Extracted entries:
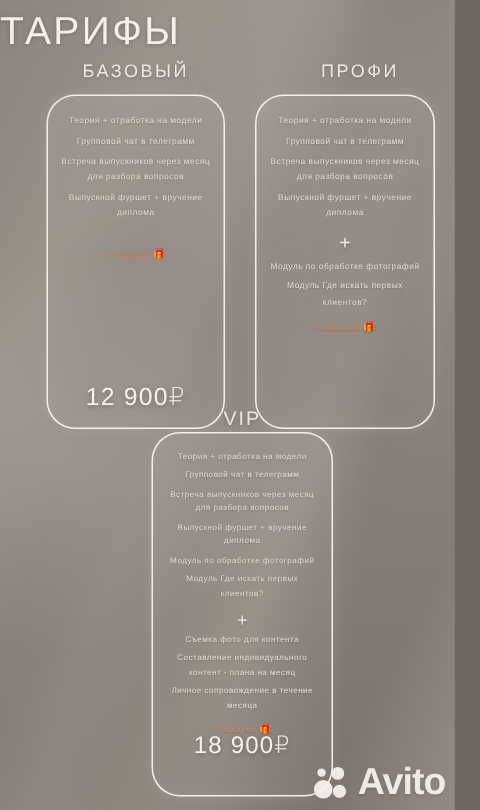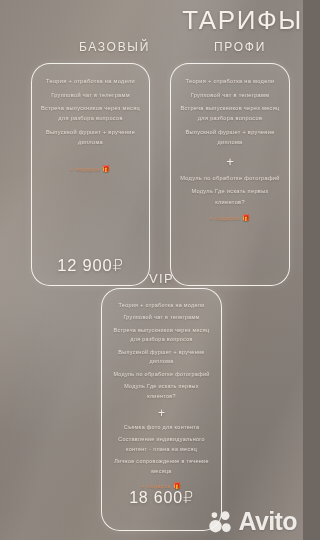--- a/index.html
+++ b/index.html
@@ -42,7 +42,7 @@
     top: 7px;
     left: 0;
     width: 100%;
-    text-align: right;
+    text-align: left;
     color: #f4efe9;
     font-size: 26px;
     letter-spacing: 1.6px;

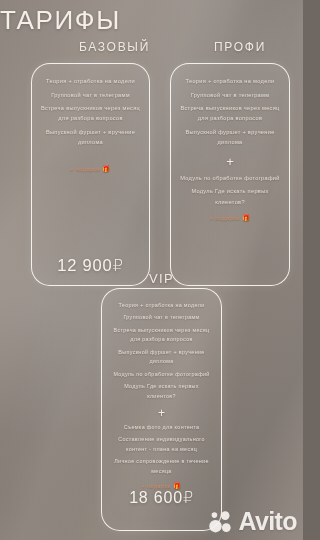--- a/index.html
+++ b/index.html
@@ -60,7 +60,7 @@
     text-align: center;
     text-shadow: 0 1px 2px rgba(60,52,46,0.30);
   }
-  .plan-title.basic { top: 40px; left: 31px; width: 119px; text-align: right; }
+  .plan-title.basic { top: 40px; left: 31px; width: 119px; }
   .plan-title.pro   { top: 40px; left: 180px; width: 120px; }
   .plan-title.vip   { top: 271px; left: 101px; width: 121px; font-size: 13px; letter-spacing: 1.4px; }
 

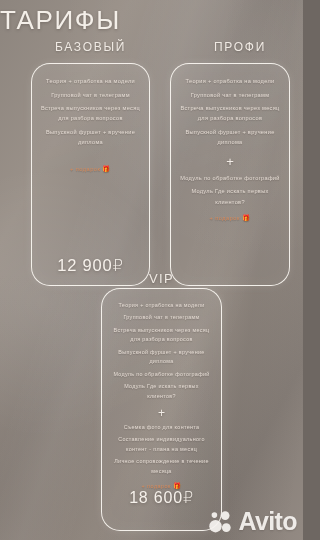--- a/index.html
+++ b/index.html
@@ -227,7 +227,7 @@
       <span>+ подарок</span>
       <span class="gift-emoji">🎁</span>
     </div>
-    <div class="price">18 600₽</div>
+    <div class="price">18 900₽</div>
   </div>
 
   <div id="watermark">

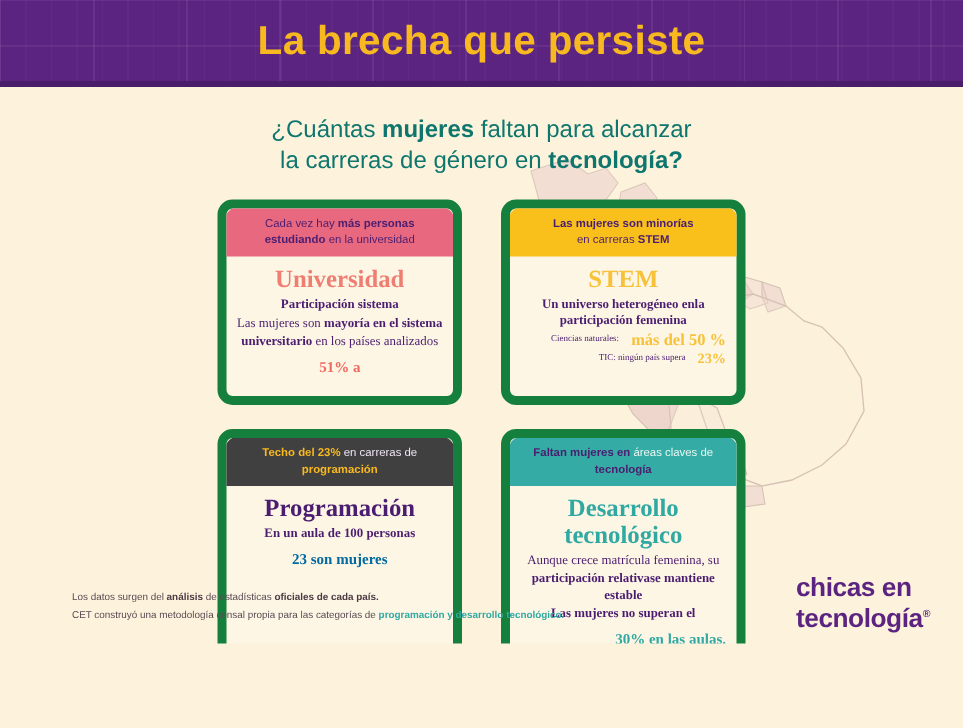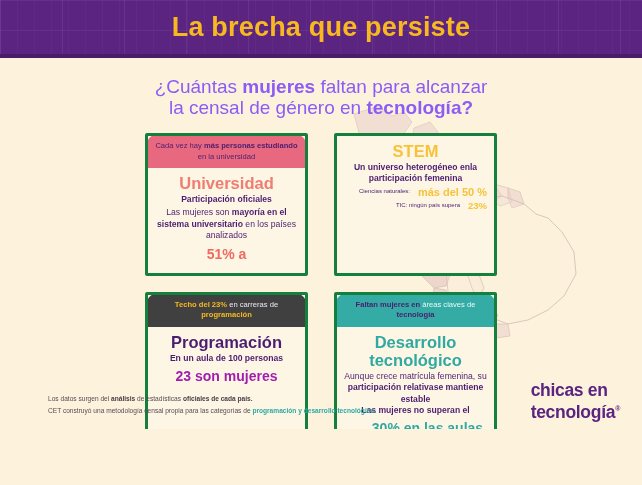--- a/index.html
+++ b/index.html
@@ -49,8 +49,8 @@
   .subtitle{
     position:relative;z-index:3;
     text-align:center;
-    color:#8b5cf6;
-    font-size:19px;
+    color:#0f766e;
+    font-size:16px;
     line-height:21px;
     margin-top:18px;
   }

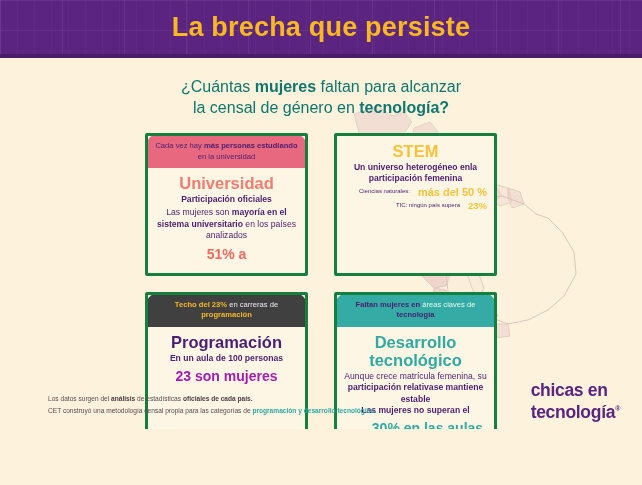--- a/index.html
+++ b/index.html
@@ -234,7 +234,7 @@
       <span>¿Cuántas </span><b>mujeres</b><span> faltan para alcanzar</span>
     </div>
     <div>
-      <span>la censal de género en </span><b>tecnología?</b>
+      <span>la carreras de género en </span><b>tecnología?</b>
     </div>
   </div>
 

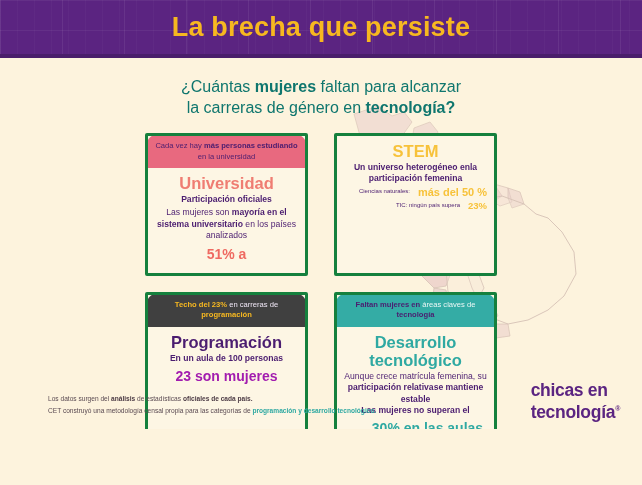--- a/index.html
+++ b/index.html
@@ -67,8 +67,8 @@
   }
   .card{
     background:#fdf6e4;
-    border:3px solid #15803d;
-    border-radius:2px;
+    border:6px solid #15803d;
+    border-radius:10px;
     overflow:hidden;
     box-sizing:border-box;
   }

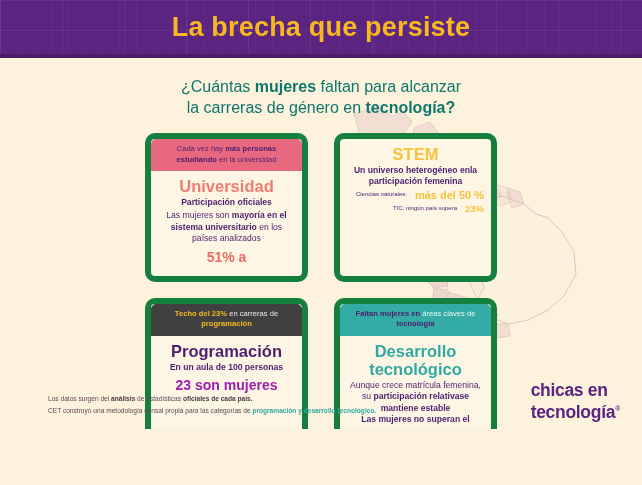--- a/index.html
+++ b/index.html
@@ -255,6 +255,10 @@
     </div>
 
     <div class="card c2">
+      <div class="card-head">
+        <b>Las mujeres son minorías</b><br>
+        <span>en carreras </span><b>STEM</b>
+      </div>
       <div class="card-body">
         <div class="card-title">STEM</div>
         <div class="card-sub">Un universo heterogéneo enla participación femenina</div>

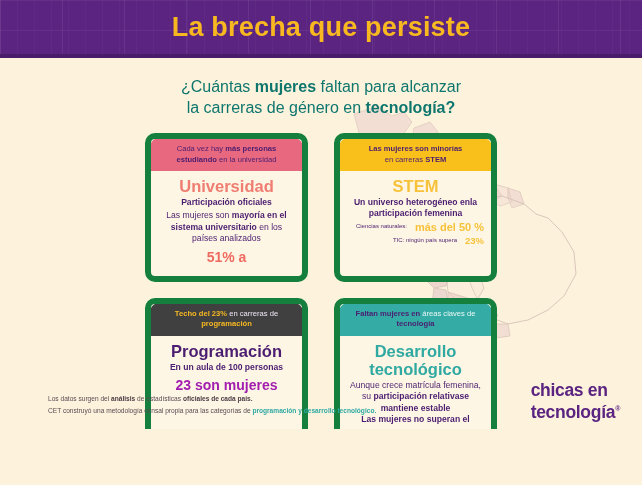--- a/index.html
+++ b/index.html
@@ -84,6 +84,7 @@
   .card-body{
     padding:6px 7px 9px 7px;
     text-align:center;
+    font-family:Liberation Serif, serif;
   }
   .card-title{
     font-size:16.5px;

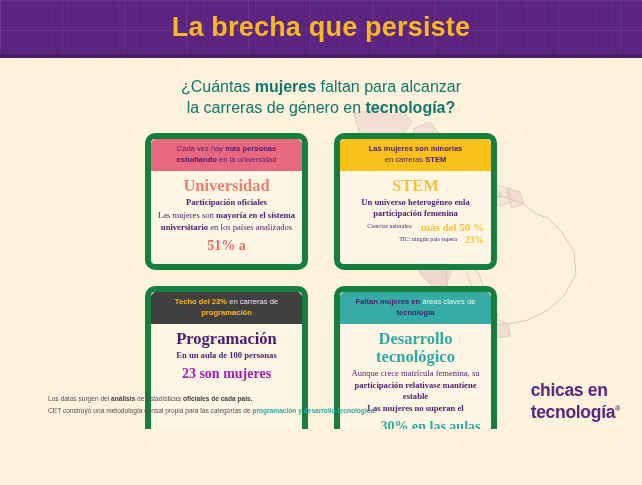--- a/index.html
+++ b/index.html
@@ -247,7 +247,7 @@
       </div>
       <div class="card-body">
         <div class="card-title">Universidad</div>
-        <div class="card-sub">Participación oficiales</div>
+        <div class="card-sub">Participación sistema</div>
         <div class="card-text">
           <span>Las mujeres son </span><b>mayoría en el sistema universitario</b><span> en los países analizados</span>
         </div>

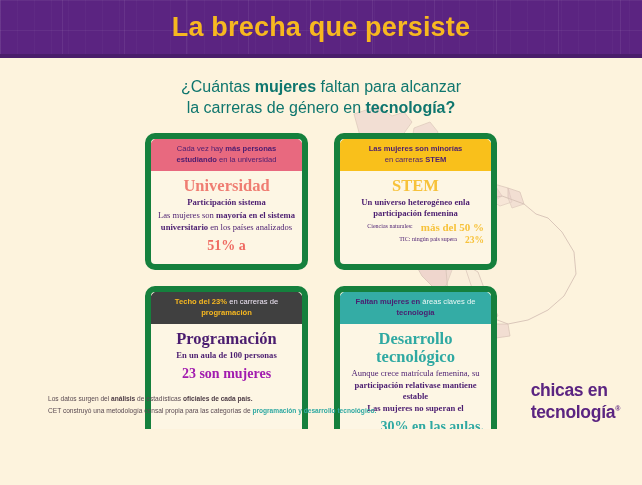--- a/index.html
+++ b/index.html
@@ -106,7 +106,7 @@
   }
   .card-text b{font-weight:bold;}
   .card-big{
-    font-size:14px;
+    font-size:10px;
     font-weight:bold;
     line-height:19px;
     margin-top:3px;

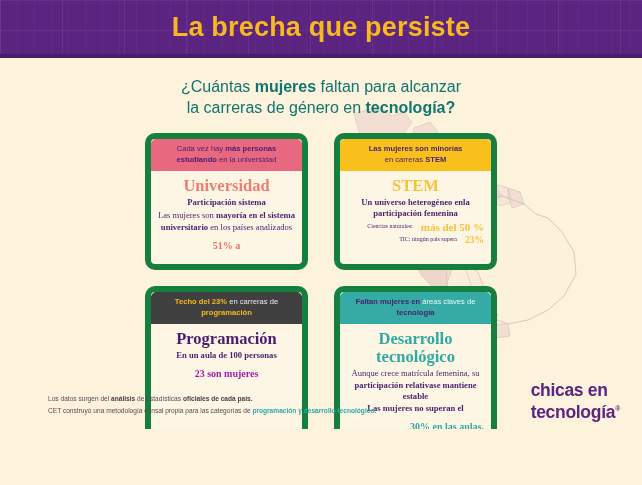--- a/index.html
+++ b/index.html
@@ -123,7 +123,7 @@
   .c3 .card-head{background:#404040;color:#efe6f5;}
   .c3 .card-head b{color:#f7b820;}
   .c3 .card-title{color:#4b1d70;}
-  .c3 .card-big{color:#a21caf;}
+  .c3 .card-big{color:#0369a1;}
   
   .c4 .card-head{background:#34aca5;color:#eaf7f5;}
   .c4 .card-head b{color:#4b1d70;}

Assignment: Above are records with pictures. Reproduce exactly only the lines from the line with "<span>+ подарок</span>" through the line with "censal de género en </span><b>tecnología?</b>", both ends included, and leave the pictures out.

Task response:
       <span>+ подарок</span>
       <span class="gift-emoji">🎁</span>
     </div>
-    <div class="price">18 600₽</div>
+    <div class="price">18 900₽</div>
   </div>
 
   <div id="watermark">

--- a/index.html
+++ b/index.html
@@ -49,8 +49,8 @@
   .subtitle{
     position:relative;z-index:3;
     text-align:center;
-    color:#8b5cf6;
-    font-size:19px;
+    color:#0f766e;
+    font-size:16px;
     line-height:21px;
     margin-top:18px;
   }

--- a/index.html
+++ b/index.html
@@ -234,7 +234,7 @@
       <span>¿Cuántas </span><b>mujeres</b><span> faltan para alcanzar</span>
     </div>
     <div>
-      <span>la censal de género en </span><b>tecnología?</b>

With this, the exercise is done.